Hunt through the entries for the word "errors" and copy each line in which it appears.

★ ★ ★

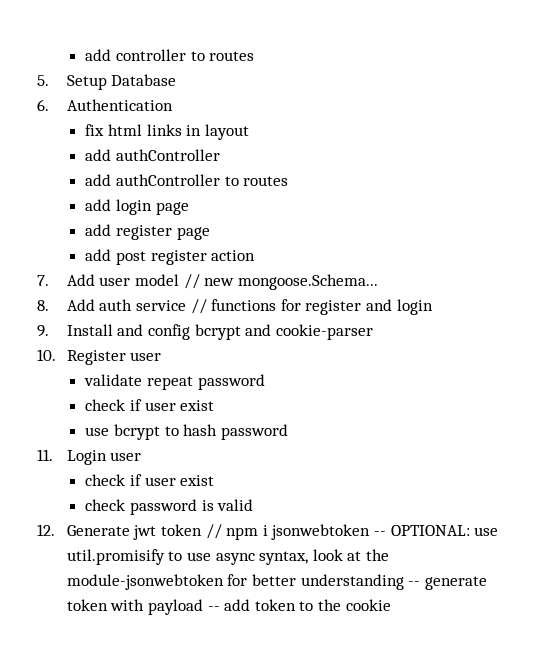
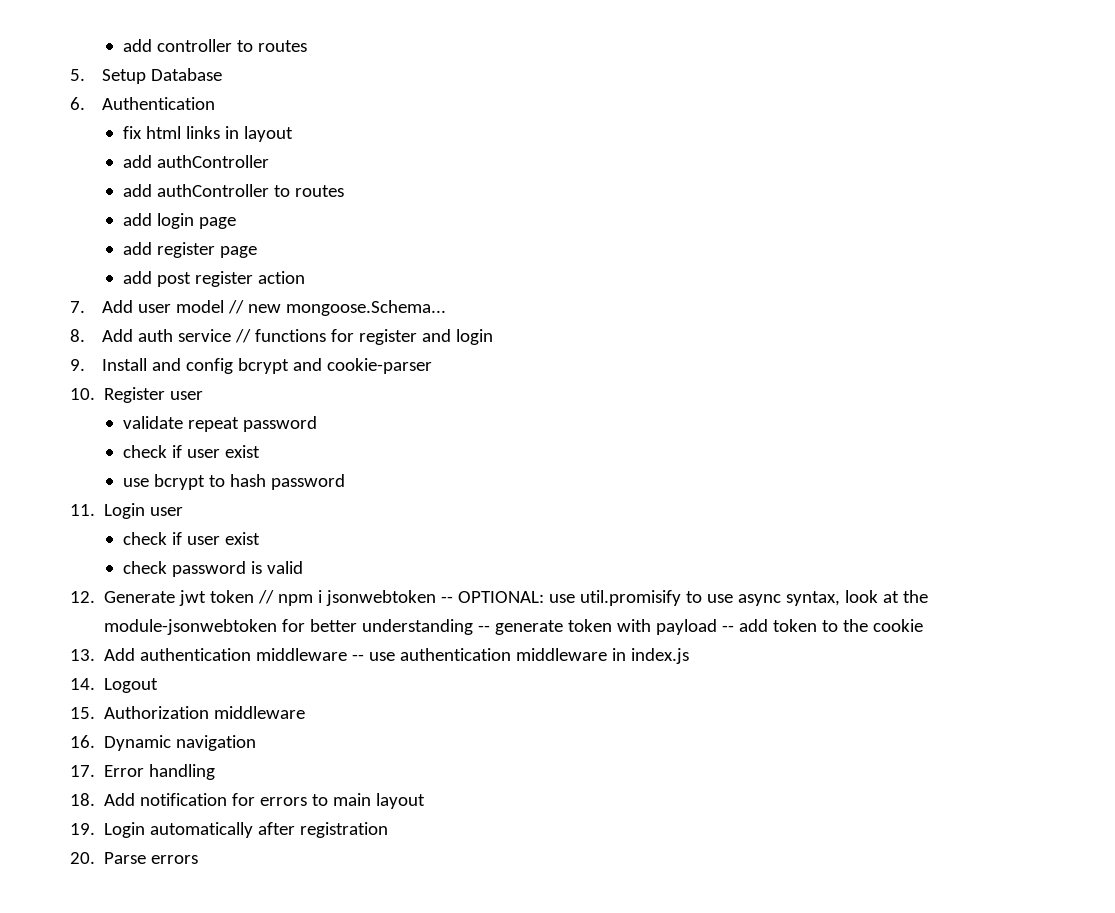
+ 13. Add authentication middleware -- use authentication middleware in index.js
+ 14. Logout
+ 15. Authorization middleware
+ 16. Dynamic navigation
+ 17. Error handling
+ 18. Add notification for errors to main layout
+ 19. Login automatically after registration
+ 20. Parse errors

★ ★ ★

**Response area:**
+ 18. Add notification for errors to main layout
+ 20. Parse errors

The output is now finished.